According to a 2020 report by Report Our Power, the country’s power infrastructure faces many threats. The study found that cyber-related vulnerabilities in the electric sector supply chain present a clear and present danger to U.S. national security.

Steven Naumann, Chief Technical Advisor, Protect Our Power
Steven Naumann, Chief Technical Advisor, Protect Our Power

“There are numerous threats across the industry ranging from hackers to criminals using ransomware, but we believe the biggest threat to the industry comes from nation states,” says Nauman, a former Exelon executive. “ It’s very hard to predict because you’re dealing with an intelligent opponent, all the ways they might attack, but we believe, and government officials believe, one of the biggest threats is supply chain attacks, either by putting malware in a product or software as we saw with the SolarWinds attack.”

In an effort to better protect the power infrastructure supply chain and secure the electric grid from attacks from foreign adversaries, last May, former President Donald Trump signed an executive order aimed at these threats. The executive order was designed to limit the use of foreign-supplied components in the U.S.’s bulk-power system.

“This Executive Order is an important first step — one that Protect Our Power supports — to address dangerous cyber-related vulnerabilities in the electric sector supply chain,” said  Jim Cunningham, executive director of Protect Our Power, in a statement at the time. “The order highlights a looming threat that Protect Our Power and other security experts have identified for some time now.”

The executive order enables the energy secretary to prohibit acquisition, importation, transfer or installation of power equipment from an adversary that they determine poses a risk of sabotage to the U.S. power system.

“The president’s Executive Order appropriately empowers the Energy Secretary to act with input from the new Task Force established in the order. This should allow for needed coordination between our intelligence agencies and Homeland Security to implement timely and informed actions.
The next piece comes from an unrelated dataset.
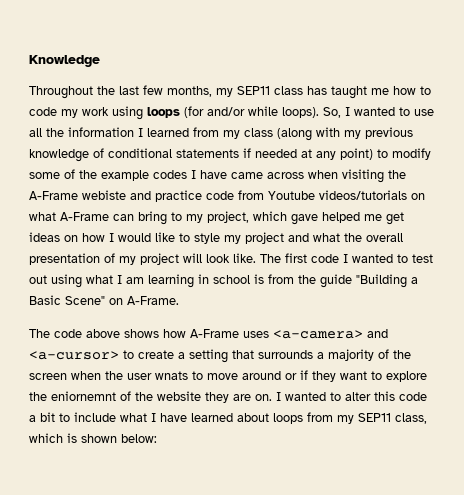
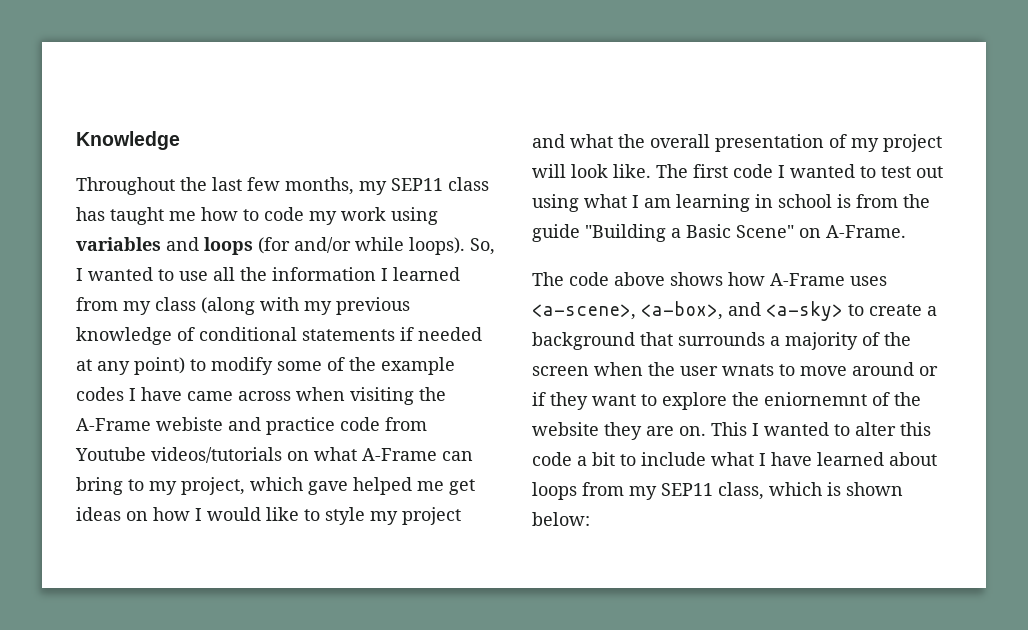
(143, 113) none -> [76,237,199,251] variables and
[273,329,388,339] [29,351,119,360] <a-camera> and <a-cursor> -> [532,301,843,321] <a-scene>, <a-box>, and <a-sky>
[189,349,228,363] setting -> [532,332,635,350] background
(272, 397) none -> [711,422,747,436] This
This also highlights the pressing need to establish in-depth protocols to guide the actions of buyers, sellers and regulators to assure the cyber integrity of our nation’s electric sector supply chain,” Cunningham said. “While we should be sensitive not to dramatically increase costs to consumers, we absolutely must work more urgently and comprehensively to better secure the supply chain and protect Americans from the consequences of a high-impact cyberattack.”
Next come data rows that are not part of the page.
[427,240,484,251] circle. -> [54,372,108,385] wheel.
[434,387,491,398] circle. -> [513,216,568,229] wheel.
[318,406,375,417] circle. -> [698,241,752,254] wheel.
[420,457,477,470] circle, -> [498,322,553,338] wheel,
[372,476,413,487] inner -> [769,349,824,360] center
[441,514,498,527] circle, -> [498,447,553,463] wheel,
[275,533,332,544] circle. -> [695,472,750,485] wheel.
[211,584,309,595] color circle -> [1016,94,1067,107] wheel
However, earlier this year, President Biden suspended the bulk power executive order for 90 days. The suspension came as part of an executive order where Biden directed all executive departments to “review all existing regulations, orders, guidance documents, policies, and any other similar agency actions (agency actions) promulgated, issued, or adopted between January 20, 2017, and January 20, 2021.”

Now, Protect Our Power is waiting to see what will happen with the bulk power order. While they supported the executive order initially, they say it lacked specifics.

“We support any action that increases the security of the electric system,” Nauman says. “There were a number of things that were less than clear. Certain things in the order, we definitely support them as the kind of actions that are needed. The idea that you need an approved list of products is very important, we support that.  But how do you do that? The devil is in the details and there were no details in the order. We look forward to seeing what the next steps by the DOE are.”

In the meantime, Protect Our Power is doing its part to help secure the country’s power infrastructure. Last year, the organization sponsored a supply chain collaborative to support critical DOE policy development.

The supply chain collaborative group has recommended developing a comprehensive cybersecurity supply chain framework that recognizes the differences between utility companies and is designed to operate across these varied systems. It also recommended creating a list of permitted components and vendors or a prohibited component list based on the country of origin or product manufacturer.

Moving forward, the organization is calling for more investment from the government to protect the country’s power infrastructure. Specifically, they’d like to see more funding for secure communications, technology transfer, and equipment testing.

“We’re not trying to degenerate the Biden proposal. All of these adjustments are excellent for building up electric infrastructure. We think it needs to take one more step and make sure there’s money allocated specifically for cybersecurity,” Nauman says. “There are a lot of small utilities and the cost can be a burden for their customers.”